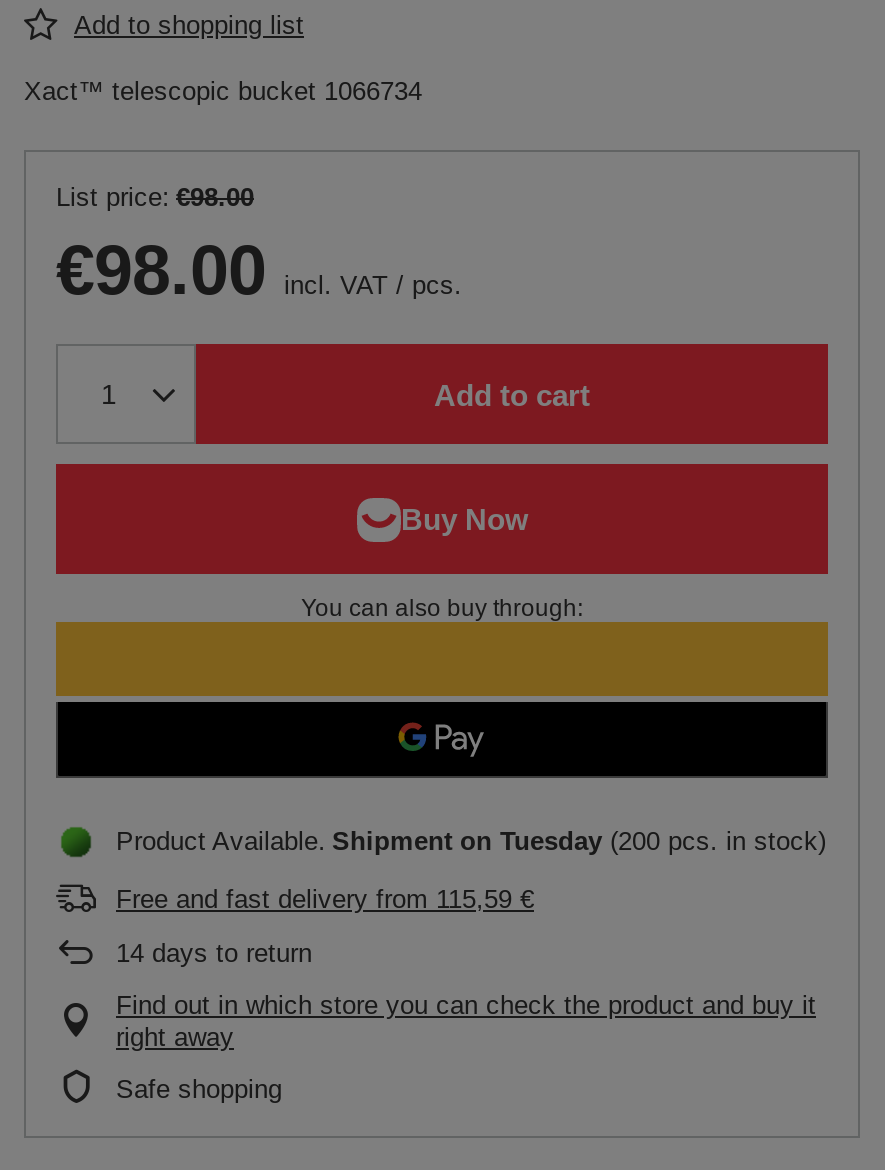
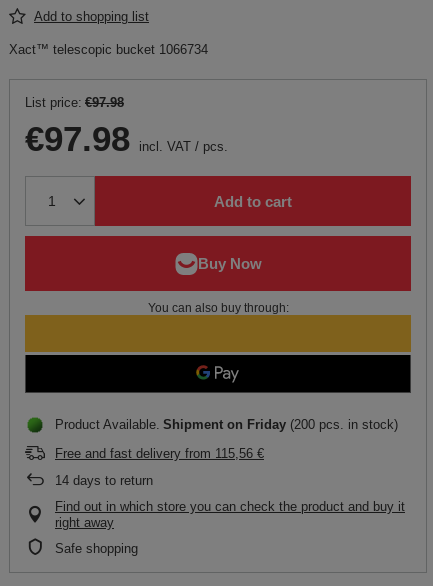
- List price: €98.00
+ List price: €97.98

- €98.00 incl. VAT/pcs.
+ €97.98 incl. VAT/pcs.

- Product Available Shipment on Tuesday (200 pcs. in stock)
+ Product Available Shipment on Friday (200 pcs. in stock)

- Free and fast delivery from 115,59 €
+ Free and fast delivery from 115,56 €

THE TASK →
Output each line above exactly. Skip the images.

OUTPUT BELOW →
- List price: €98.00
+ List price: €97.98

- €98.00 incl. VAT/pcs.
+ €97.98 incl. VAT/pcs.

- Product Available Shipment on Tuesday (200 pcs. in stock)
+ Product Available Shipment on Friday (200 pcs. in stock)

- Free and fast delivery from 115,59 €
+ Free and fast delivery from 115,56 €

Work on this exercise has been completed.